KPIT Technologies Q3 FY26 – ₹1,617 Cr Revenue, 40% ROCE, but Why Is the Stock Still Sulking at 37× P/E?
1. At a Glance – Blink and You’ll Miss the Contradictions
KPIT Technologies Ltd is that rare IT company which doesn’t want anything to do with banks, insurance, or your broken SAP implementation. It lives and breathes automobiles. Pure. Hardcore. No diversification ka jugaad. As of today, the company sits at a market cap of ₹28,585 crore, trading around ₹1,042, down nearly 23% over the last one year, despite delivering 40% ROCE, 32.5% ROE, and clocking ₹6,272 crore TTM revenue.
Q3 FY26 revenue came in at ₹1,617 crore, up 9.4% YoY, while PAT slipped 6.3% YoY to ₹133 crore, thanks to higher depreciation, interest, and some exceptional drama. Stock P/E is a spicy 37.6×, compared to industry median of ~23×, and Price-to-Book is an eye-watering 8.7×.
So here’s the paradox: margins are elite, execution is solid, auto OEMs love them, yet the stock behaves like it just heard bad news at an auto expo. Is KPIT a long-term compounding machine temporarily in timeout, or is the market finally questioning how much premium is too much? Let’s open the bonnet.
2. Introduction – From Birlasoft Leftover to Auto-Tech Rockstar
KPIT’s journey is straight out of Indian corporate jugaad history. Born from the demerger of Birlasoft’s engineering and mobility business, KPIT Technologies today is a pure-play automotive software specialist. No BFSI, no telecom, no “digital transformation for everything under the sun.” Just software-defined vehicles.
With 13,000+ Automobelievers (yes, that’s what they call employees), KPIT works across embedded software, AUTOSAR, middleware, ADAS, electrification, and connected vehicles. Development centres span Europe, USA, Japan, China, Thailand, and India, which also explains why Europe now contributes over half the revenue.

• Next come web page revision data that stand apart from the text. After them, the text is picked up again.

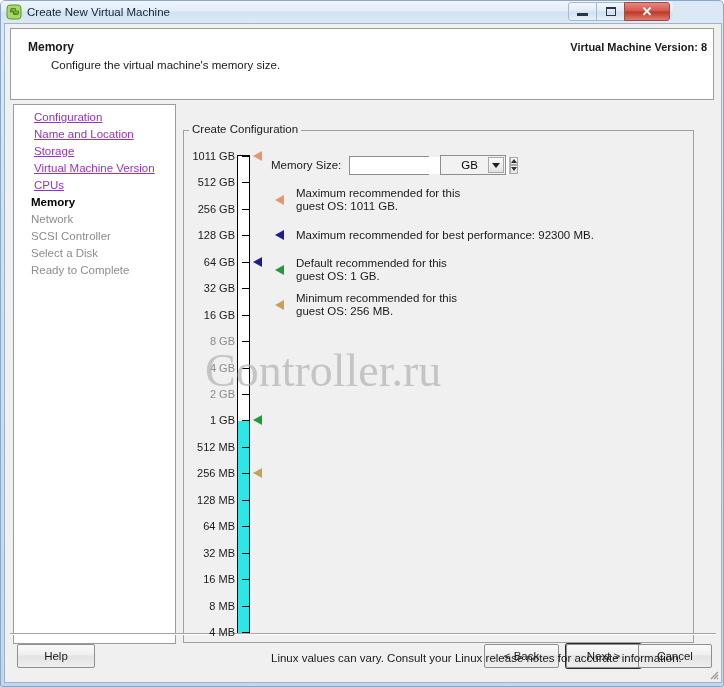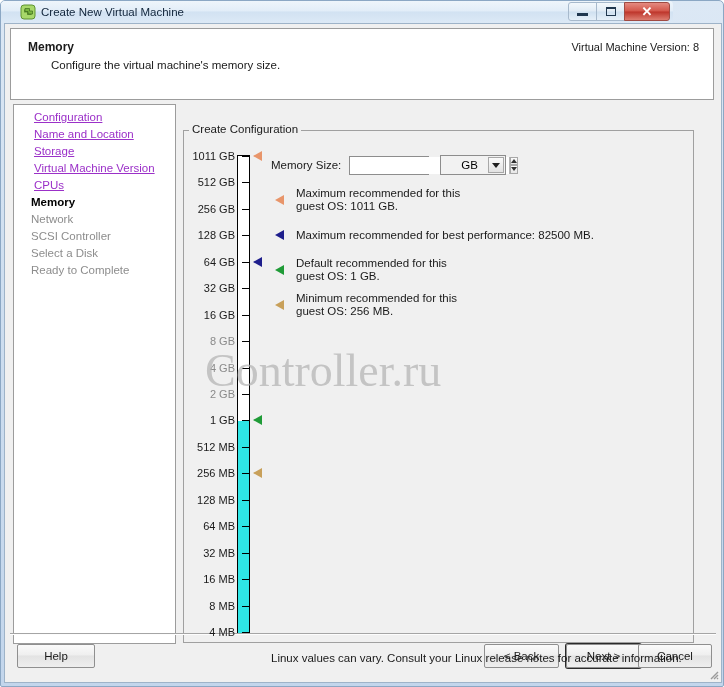--- a/index.html
+++ b/index.html
@@ -41,7 +41,7 @@
     border-radius: 4px 4px 0 0;
     display: flex;
     align-items: center;
-    padding-left: 19px;
+    padding-left: 5px;
   }
   #app-icon {
     width: 16px; height: 16px;

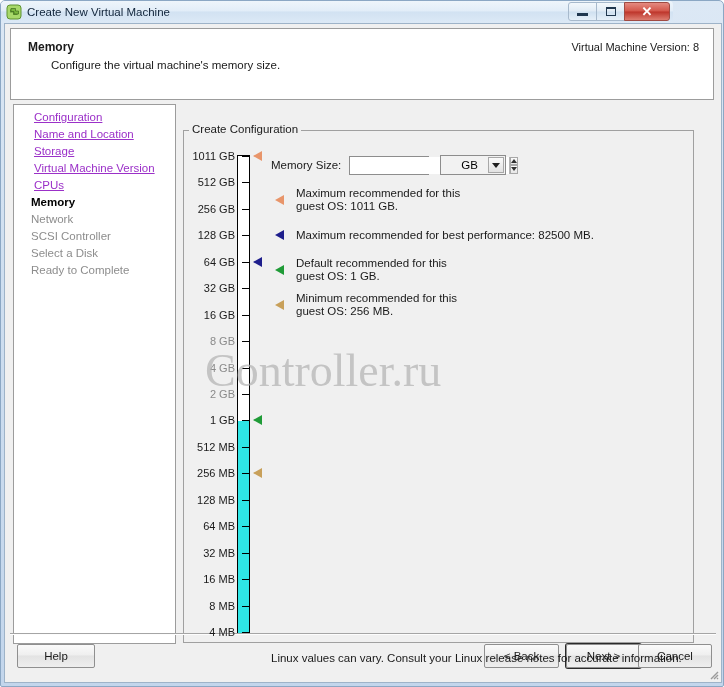--- a/index.html
+++ b/index.html
@@ -136,9 +136,10 @@
   }
   #header-version {
     position: absolute;
-    right: 14px; top: 12px;
+    right: 6px; top: 12px;
     font-size: 11px;
     color: #1a1a1a;
+    font-weight: bold;
   }
 
   

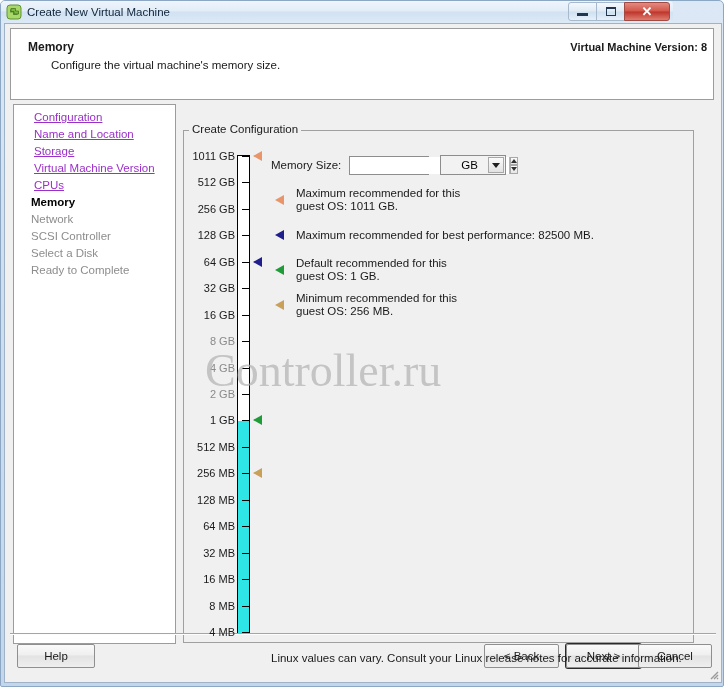--- a/index.html
+++ b/index.html
@@ -574,7 +574,7 @@
             <i style="border-right-color: rgb(30, 30, 140);"></i>
           </span>
           <span class="legend-text">
-            <div>Maximum recommended for best performance: 82500 MB.</div>
+            <div>Maximum recommended for best performance: 92300 MB.</div>
           </span>
         </div>
         <div class="legend-row">

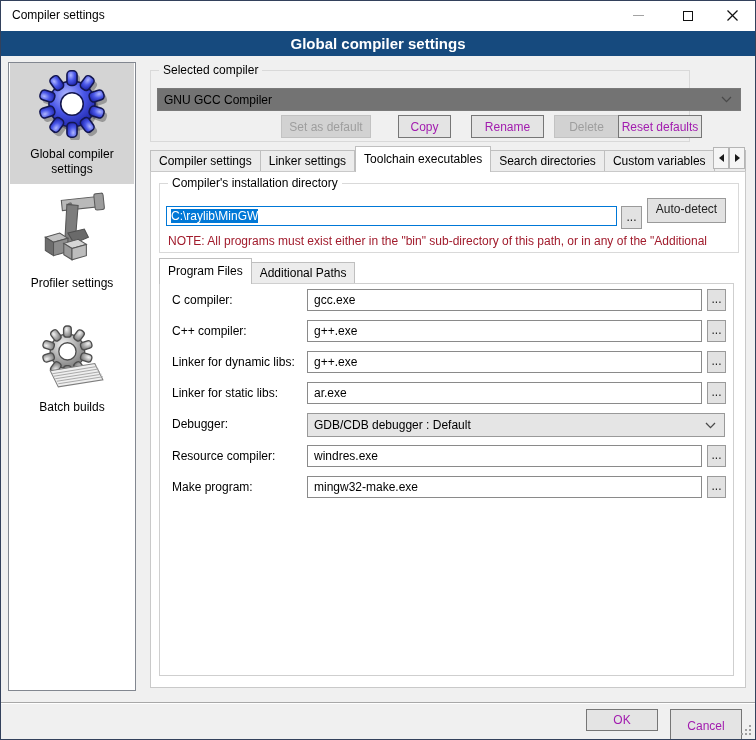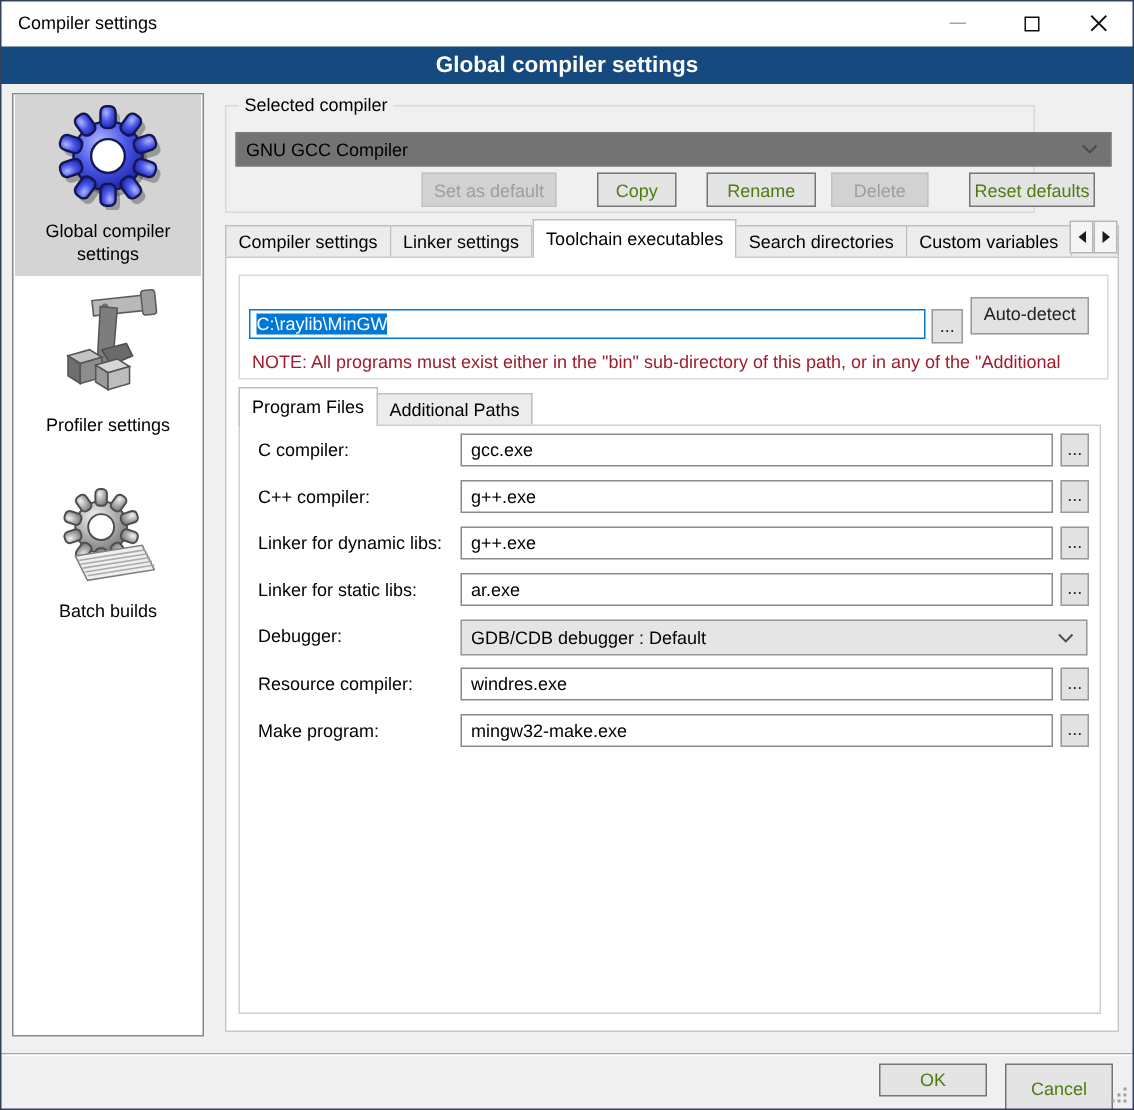--- a/index.html
+++ b/index.html
@@ -50,7 +50,7 @@
   .combo-text { padding-left:6px; flex:1; white-space:nowrap; overflow:hidden; }
   .combo-chevron { margin-right:8px; flex:0 0 auto; display:block; }
 
-  .btn { position:absolute; height:23px; background:#e4e4e4; border:1px solid #767676; text-align:center; font-size:12px; color:#4d7c0f; display:flex; align-items:center; justify-content:center; cursor:default; }
+  .btn { position:absolute; height:23px; background:#e4e4e4; border:1px solid #767676; text-align:center; font-size:12px; color:#a21caf; display:flex; align-items:center; justify-content:center; cursor:default; }
   .btn.disabled { background:#d2d2d2; border-color:#c2c2c2; color:#9e9e9e; }
   .b-setdef { left:130px; top:44px; width:90px; }
   .b-copy   { left:247px; top:44px; width:53px; }

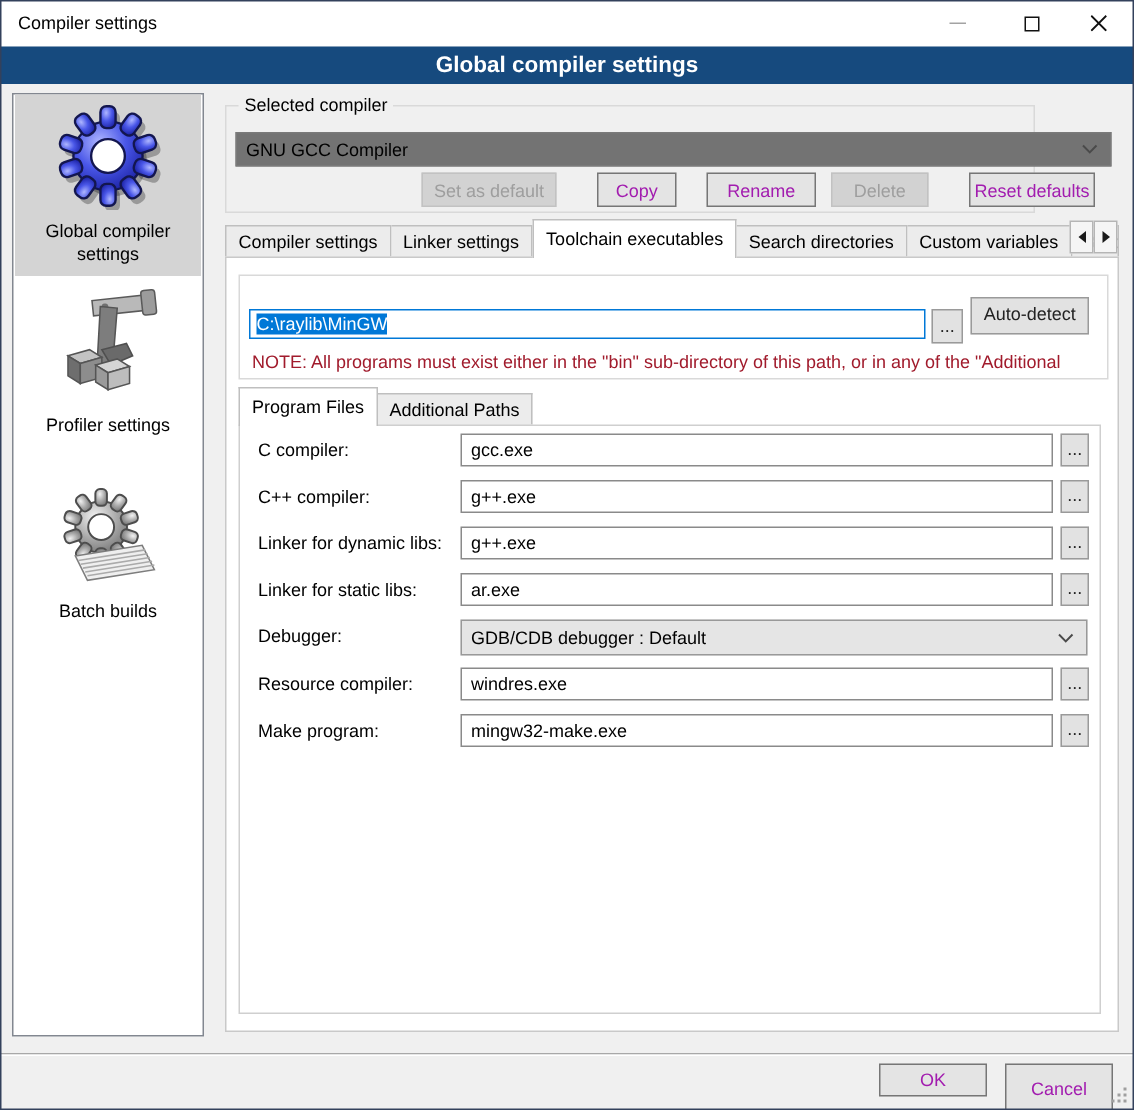--- a/index.html
+++ b/index.html
@@ -56,7 +56,7 @@
   .b-copy   { left:247px; top:44px; width:53px; }
   .b-rename { left:320px; top:44px; width:73px; }
   .b-delete { left:403px; top:44px; width:65px; }
-  .b-reset  { left:495px; top:44px; width:84px; }
+  .b-reset  { left:467px; top:44px; width:84px; }
 
   
   .tabstrip { position:absolute; left:150px; top:146px; width:596px; height:26px; display:flex; align-items:flex-end; overflow:hidden; }

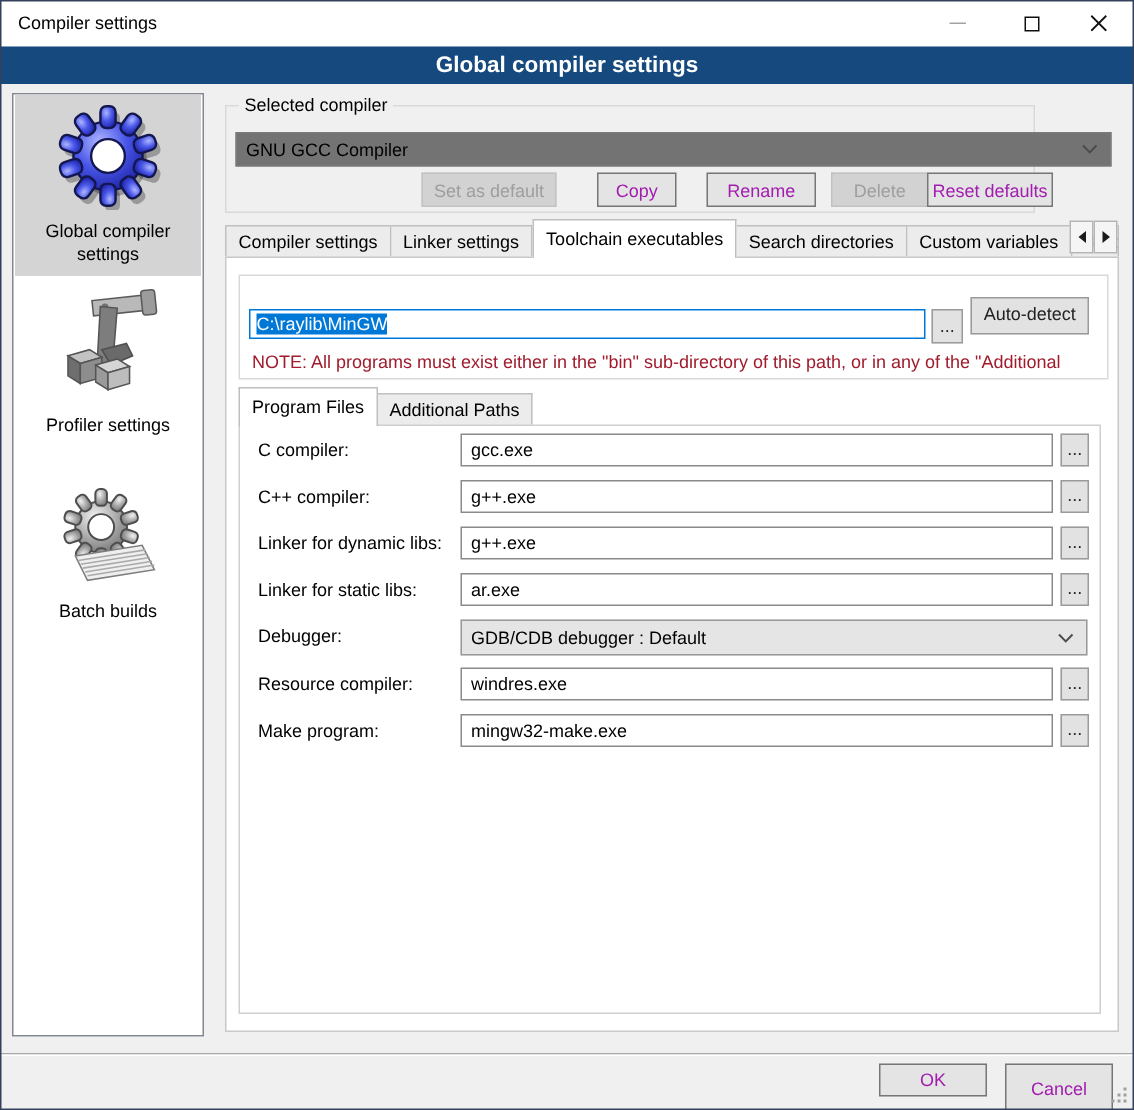--- a/index.html
+++ b/index.html
@@ -252,6 +252,7 @@
   <div class="tab-panel">
 
     <div class="groupbox grp-install">
+      <span class="legend on-white">Compiler's installation directory</span>
       <div class="path-input">
         <span class="path-sel">C:\raylib\MinGW</span>
       </div>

But purity cuts both ways. KPIT derives 100% of revenue from the auto sector, and ~85% from top 25 clients. If global auto sneezes, KPIT catches a cold. The management knows this and keeps doubling down on deep partnerships rather than client hunting. Question is: will OEM loyalty outlast cyclicality?
3. Business Model – WTF Do They Even Do?
Imagine a car that’s basically a computer on wheels. KPIT writes the brain software.
Their revenue splits into three buckets:
Feature Development & Integration (62%) – This is where the money is. Electrification, ADAS, vehicle engineering, body electronics. Basically, everything regulators and EV startups are obsessed with.
Architecture & Middleware Consulting (19%) – AUTOSAR, middleware, foundational layers. Less sexy, but sticky and high-entry-barrier.
Cloud-Based Connected Services (19%) – Cockpits, diagnostics, OTA updates. Cars are becoming smartphones with wheels, and KPIT is the Android engineer.
Passenger vehicles contribute 77% of revenue, commercial vehicles 23%. So if passenger car demand slows in Europe, you’ll feel it here. KPIT doesn’t chase volume; it chases complexity. The lazier the OEM, the happier KPIT is.
Ask yourself: do you want a services company with thousands of small clients, or one with fewer but deeply embedded OEM relationships?